Gregane nodded with a wide, thin-lipped smile.
Meena’s hand rested on the back of my chair. “If Lady Sophie agrees to this, I want you to walk up and down the corridor first, so we know it's safe. Then me. Then her.”
He chuckled and shrugged. “Why not? It will help me see the contrast in their behavior. If there is any.”
I frowned. “What exactly do you expect to see?”
The corners of his lips turned down in a smug expression. “It’s best if you don’t know. I don’t want to add bias.”
Callum looked between us all, his mouth hanging open. “We’re really doing this? Really? By the kingdoms, Kasten is going to kill me.”
I swallowed. I’d been a coward my whole life. I would show them I wasn’t any longer. I would show the world I deserved to be Kasten’s wife. Getting this metal would lead to the cure that could ensure our safety and that of our people.
I stood up and hoped I looked less nervous than I felt. “I’ll do it.”

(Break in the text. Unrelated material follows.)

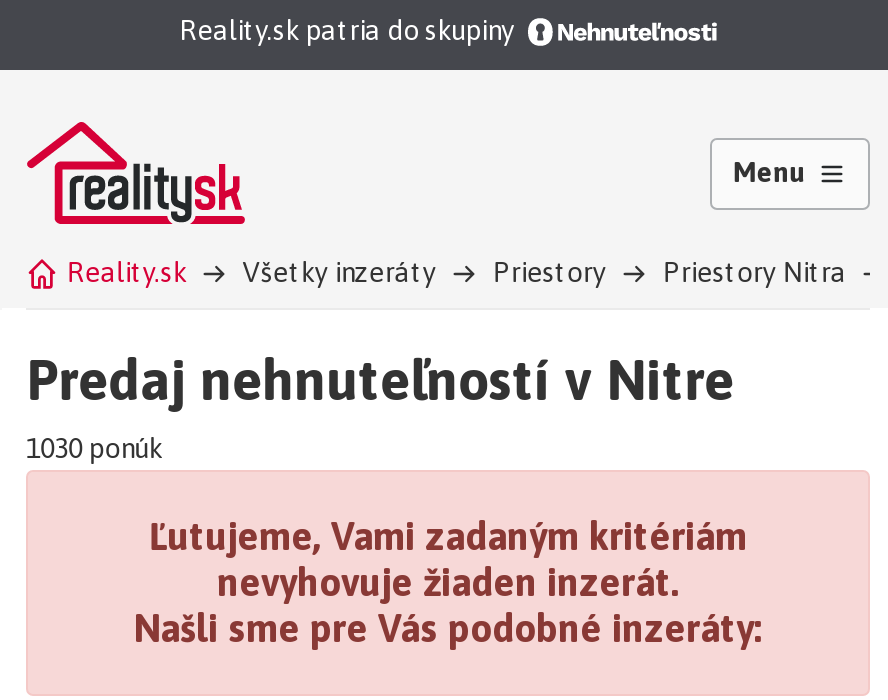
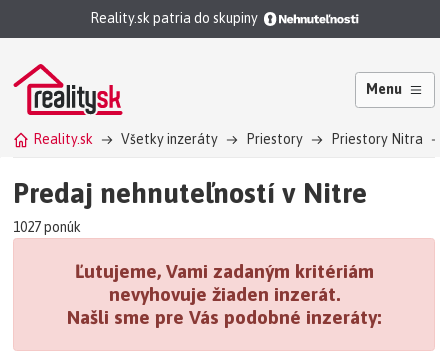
- 1030 ponúk
+ 1027 ponúk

Gregane interlocked his fingers. “Excellent. I’ll take you there now.”
The haemalchemist was slightly hunched as he walked as if his body was too gangly, and he was trying to compensate. As he opened a door revealing cold stone steps going down into pitch blackness, dread filled me, growing with every step down.
Lyrason’s guards remained behind. For some reason that unnerved me more than if they’d stayed with us.
The only sounds came from our footsteps, harsh against the stone. I hated the dark now. Ever since Father had locked me in that dark room a month ago, I felt like something unspeakably horrible was lurking within. As soon as it became clear that Gregane wasn’t going to turn on a light, I fished out the small kryalcomy lantern on my belt. I was grateful when Callum and Meena did the same. My guard no longer bothered to hide her weapons and carried a freisk knife in the other hand.
My detector picked up a new whine, not the gentle drones coming from Callum and Meena, but high and uncomfortable. Then another, the whine becoming a screech. Still, we climbed down and down. Wherever we were going was buried far, far below the manor. If we were locked down here, could our detector alarm signal still be heard? Could Kasten’s pyramidaltracking device still pick up my location through all those layers of dirt and rock? I shivered again and tried to keep my breathing steady as I felt increasingly trapped.
The high-pitched screeches jarred as a third and fourth was added. How many were there?
At last, we leveled out to a small space next to a thick wooden door with an iron grate across the window. Various levers and metal rings stuck out from the plain stone wall. The flight of stairs continued going even deeper to one side, and I dreaded to think what else was down here. Gregane reached up and twisted a knob below a kryalcomy lantern that hung from the wall. It flared to life, blue light giving everything a silvery hue. Answering shrieks came from the other side of the door.